Collected data:
****************************************

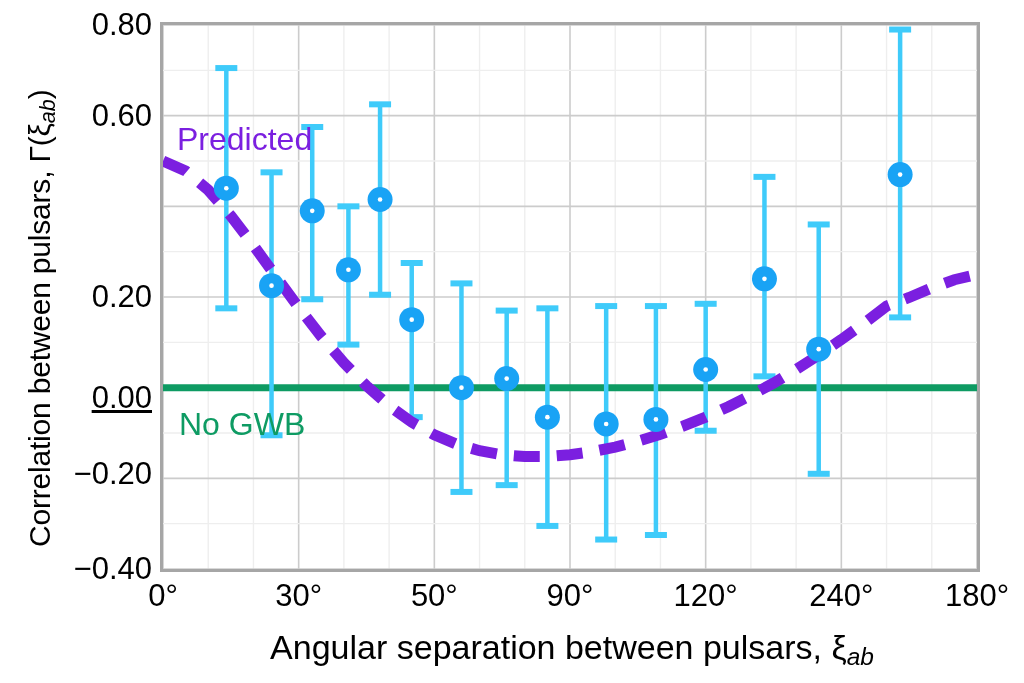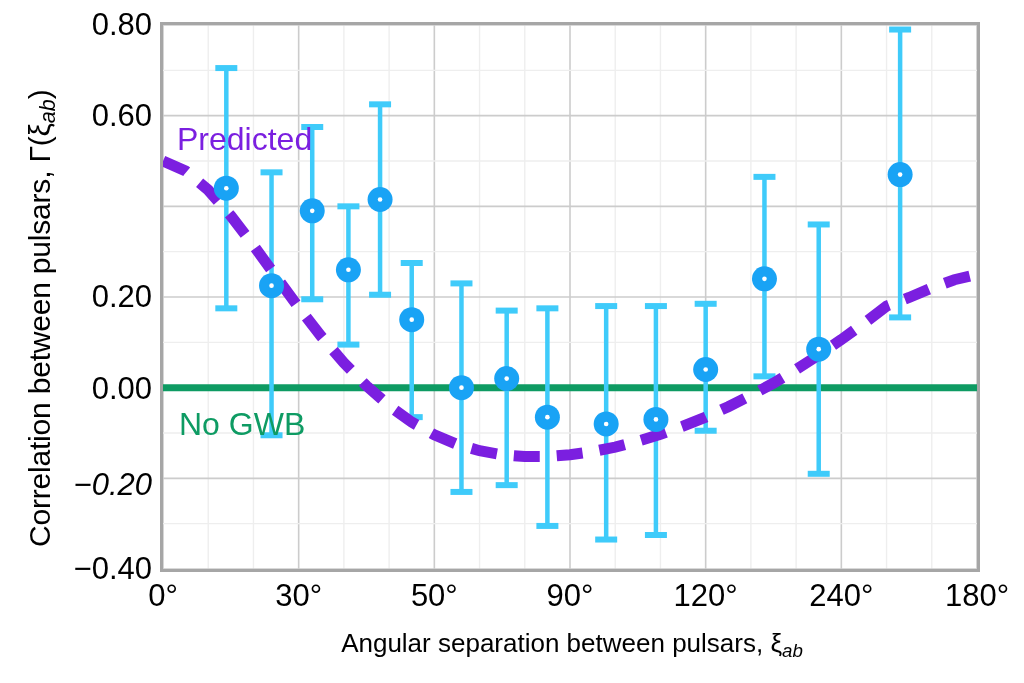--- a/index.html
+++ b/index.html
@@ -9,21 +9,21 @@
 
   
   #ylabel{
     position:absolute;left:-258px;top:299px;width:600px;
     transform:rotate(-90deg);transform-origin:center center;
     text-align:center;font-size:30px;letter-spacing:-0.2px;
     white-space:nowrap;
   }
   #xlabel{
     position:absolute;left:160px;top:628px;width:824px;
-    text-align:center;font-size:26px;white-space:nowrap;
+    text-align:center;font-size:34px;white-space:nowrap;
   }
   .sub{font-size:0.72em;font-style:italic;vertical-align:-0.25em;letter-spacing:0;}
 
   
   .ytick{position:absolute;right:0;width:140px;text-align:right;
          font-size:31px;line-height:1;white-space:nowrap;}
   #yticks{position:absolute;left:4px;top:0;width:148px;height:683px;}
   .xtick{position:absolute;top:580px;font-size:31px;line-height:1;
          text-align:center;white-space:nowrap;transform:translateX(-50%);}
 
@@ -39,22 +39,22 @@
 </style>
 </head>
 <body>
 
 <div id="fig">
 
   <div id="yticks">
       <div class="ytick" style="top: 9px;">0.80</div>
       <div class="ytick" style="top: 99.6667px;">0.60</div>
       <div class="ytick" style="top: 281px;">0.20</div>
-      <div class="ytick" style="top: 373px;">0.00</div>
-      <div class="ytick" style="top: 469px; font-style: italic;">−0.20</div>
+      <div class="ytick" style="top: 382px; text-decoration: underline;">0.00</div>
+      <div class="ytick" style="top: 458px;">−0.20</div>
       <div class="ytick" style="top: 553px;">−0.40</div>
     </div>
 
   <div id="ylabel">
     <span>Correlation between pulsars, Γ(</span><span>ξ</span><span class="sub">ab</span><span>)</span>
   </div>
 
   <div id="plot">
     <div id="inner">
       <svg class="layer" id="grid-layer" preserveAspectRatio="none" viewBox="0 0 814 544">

****************************************

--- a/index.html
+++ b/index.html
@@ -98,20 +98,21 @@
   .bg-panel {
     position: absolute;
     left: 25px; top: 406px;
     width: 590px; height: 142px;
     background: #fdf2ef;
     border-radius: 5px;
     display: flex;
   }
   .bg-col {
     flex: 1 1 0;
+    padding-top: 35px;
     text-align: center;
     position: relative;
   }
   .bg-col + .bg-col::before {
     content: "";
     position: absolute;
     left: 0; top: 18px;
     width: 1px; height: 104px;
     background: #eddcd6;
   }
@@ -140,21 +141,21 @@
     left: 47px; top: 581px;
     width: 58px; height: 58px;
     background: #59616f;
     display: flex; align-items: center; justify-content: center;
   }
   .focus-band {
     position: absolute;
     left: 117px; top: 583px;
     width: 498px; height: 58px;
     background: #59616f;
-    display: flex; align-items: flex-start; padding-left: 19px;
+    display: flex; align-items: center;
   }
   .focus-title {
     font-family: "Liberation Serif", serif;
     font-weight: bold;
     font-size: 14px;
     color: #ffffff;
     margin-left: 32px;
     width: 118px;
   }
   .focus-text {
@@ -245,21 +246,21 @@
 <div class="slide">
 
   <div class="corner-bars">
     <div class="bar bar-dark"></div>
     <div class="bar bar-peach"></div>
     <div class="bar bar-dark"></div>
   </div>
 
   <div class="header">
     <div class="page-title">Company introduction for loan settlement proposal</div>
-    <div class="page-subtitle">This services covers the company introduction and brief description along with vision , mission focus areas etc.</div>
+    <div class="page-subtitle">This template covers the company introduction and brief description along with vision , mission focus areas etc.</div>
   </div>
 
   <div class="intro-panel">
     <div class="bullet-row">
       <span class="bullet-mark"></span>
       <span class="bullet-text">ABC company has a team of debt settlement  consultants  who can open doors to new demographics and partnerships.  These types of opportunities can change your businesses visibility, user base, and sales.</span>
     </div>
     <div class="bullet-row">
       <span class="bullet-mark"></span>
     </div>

****************************************

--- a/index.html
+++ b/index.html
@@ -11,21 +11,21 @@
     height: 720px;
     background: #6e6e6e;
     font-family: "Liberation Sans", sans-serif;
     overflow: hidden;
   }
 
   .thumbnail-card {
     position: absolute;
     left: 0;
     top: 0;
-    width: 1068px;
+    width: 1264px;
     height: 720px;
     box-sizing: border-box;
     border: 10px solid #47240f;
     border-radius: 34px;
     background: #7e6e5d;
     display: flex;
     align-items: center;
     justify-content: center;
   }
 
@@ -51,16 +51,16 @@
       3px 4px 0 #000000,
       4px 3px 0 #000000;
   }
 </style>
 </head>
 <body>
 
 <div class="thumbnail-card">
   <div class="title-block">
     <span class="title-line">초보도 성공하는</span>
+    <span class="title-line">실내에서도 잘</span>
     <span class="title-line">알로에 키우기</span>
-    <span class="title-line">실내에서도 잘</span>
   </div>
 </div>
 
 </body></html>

****************************************

▶ _WORK REQUIRED_
The lines above from the one containing "loan settlement proposal</div>" through the one containing "services covers the" are to be set down exactly, and no others.

▶ _WRITTEN RESPONSE_
     <div class="page-title">Company introduction for loan settlement proposal</div>
-    <div class="page-subtitle">This services covers the company introduction and brief description along with vision , mission focus areas etc.</div>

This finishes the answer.